# ACTIVITY
Would you restate each line of the data below word for word, without its pictures?
- Opening Delimiter -
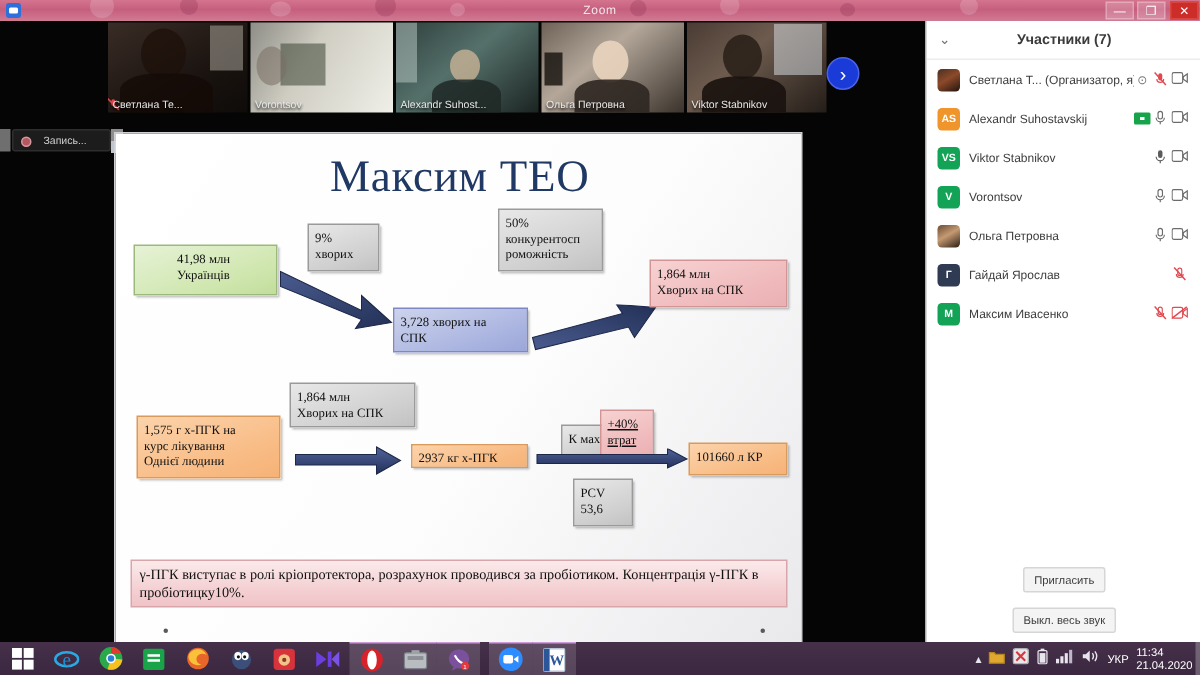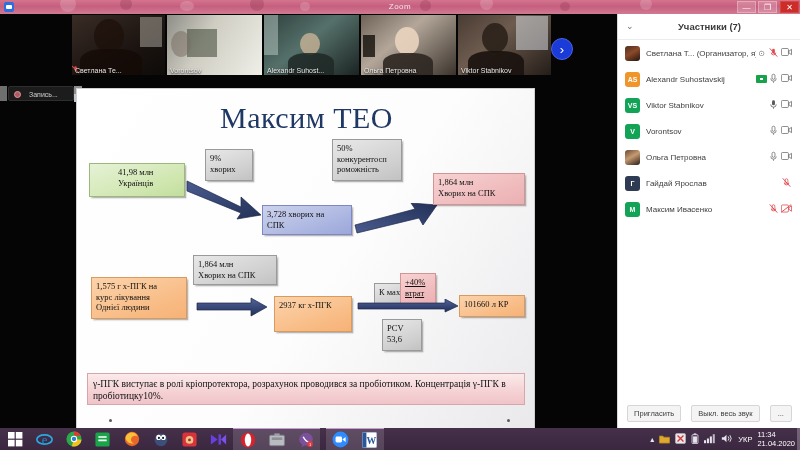--- a/index.html
+++ b/index.html
@@ -177,21 +177,21 @@
     flex: 0 0 auto; width: 11px; height: 8px; background: #17a34a; border-radius: 1px;
     position: relative;
   }
   .greenchip:after {
     content:""; position:absolute; left:4px; top:3px; width:3px; height:2px; background:#fff;
   }
   .hostmark { flex: 0 0 auto; width: 11px; text-align:center; font-size: 8px; color:#7a7a7a; }
 
   #panel-foot {
     position: absolute; left: 0; bottom: 0; width: 183px; height: 30px;
-    display: flex; align-items: center; justify-content: center; gap: 10px;
+    display: flex; align-items: center; justify-content: center; gap: 10px; flex-direction: column;
   }
   .pbtn {
     font-size: 7.5px; color: #3d3d3d; background: #f4f4f4;
     border: 1px solid #d6d6d6; border-radius: 2px; padding: 3px 6px;
     white-space: nowrap;
   }
   .pbtn.dots { padding: 3px 7px; }
 
   
   #taskbar {
@@ -330,21 +330,21 @@
         <defs>
             <linearGradient id="ag3" x1="0" y1="0" x2="0" y2="1">
           <stop offset="0" stop-color="#51639a"></stop>
               <stop offset="1" stop-color="#22305a"></stop>
         </linearGradient>
           </defs>
         <path d="M2 6 L56 6 L56 1 L72 10 L56 19 L56 13 L2 13 Z" fill="url(#ag3)" stroke="#1d2748" stroke-width="0.7"></path>
       </svg>
     </div>
 
-    <div class="box b-orange" style="left:197px;top:207px;width:78px;height:36px;">2937 кг х-ПГК</div>
+    <div class="box b-orange" style="left:197px;top:207px;width:78px;height:16px;">2937 кг х-ПГК</div>
 
     <div class="box b-gray" style="left:297px;top:194px;width:40px;height:22px;">К мах</div>
 
     <div class="box b-pink" style="left:323px;top:184px;width:36px;height:32px;text-decoration:underline;">+40%<br>втрат</div>
 
     <div class="arrow" style="left:280px;top:210px;">
       <svg width="104" height="14" viewBox="0 0 104 14">
         <defs>
             <linearGradient id="ag4" x1="0" y1="0" x2="0" y2="1">
           <stop offset="0" stop-color="#51639a"></stop>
- Closing Delimiter -
# WRITTEN REPLY
--- a/index.html
+++ b/index.html
@@ -177,21 +177,21 @@
     flex: 0 0 auto; width: 11px; height: 8px; background: #17a34a; border-radius: 1px;
     position: relative;
   }
   .greenchip:after {
     content:""; position:absolute; left:4px; top:3px; width:3px; height:2px; background:#fff;
   }
   .hostmark { flex: 0 0 auto; width: 11px; text-align:center; font-size: 8px; color:#7a7a7a; }
 
   #panel-foot {
     position: absolute; left: 0; bottom: 0; width: 183px; height: 30px;
-    display: flex; align-items: center; justify-content: center; gap: 10px;
+    display: flex; align-items: center; justify-content: center; gap: 10px; flex-direction: column;
   }
   .pbtn {
     font-size: 7.5px; color: #3d3d3d; background: #f4f4f4;
     border: 1px solid #d6d6d6; border-radius: 2px; padding: 3px 6px;
     white-space: nowrap;
   }
   .pbtn.dots { padding: 3px 7px; }
 
   
   #taskbar {
@@ -330,21 +330,21 @@
         <defs>
             <linearGradient id="ag3" x1="0" y1="0" x2="0" y2="1">
           <stop offset="0" stop-color="#51639a"></stop>
               <stop offset="1" stop-color="#22305a"></stop>
         </linearGradient>
           </defs>
         <path d="M2 6 L56 6 L56 1 L72 10 L56 19 L56 13 L2 13 Z" fill="url(#ag3)" stroke="#1d2748" stroke-width="0.7"></path>
       </svg>
     </div>
 
-    <div class="box b-orange" style="left:197px;top:207px;width:78px;height:36px;">2937 кг х-ПГК</div>
+    <div class="box b-orange" style="left:197px;top:207px;width:78px;height:16px;">2937 кг х-ПГК</div>
 
     <div class="box b-gray" style="left:297px;top:194px;width:40px;height:22px;">К мах</div>
 
     <div class="box b-pink" style="left:323px;top:184px;width:36px;height:32px;text-decoration:underline;">+40%<br>втрат</div>
 
     <div class="arrow" style="left:280px;top:210px;">
       <svg width="104" height="14" viewBox="0 0 104 14">
         <defs>
             <linearGradient id="ag4" x1="0" y1="0" x2="0" y2="1">
           <stop offset="0" stop-color="#51639a"></stop>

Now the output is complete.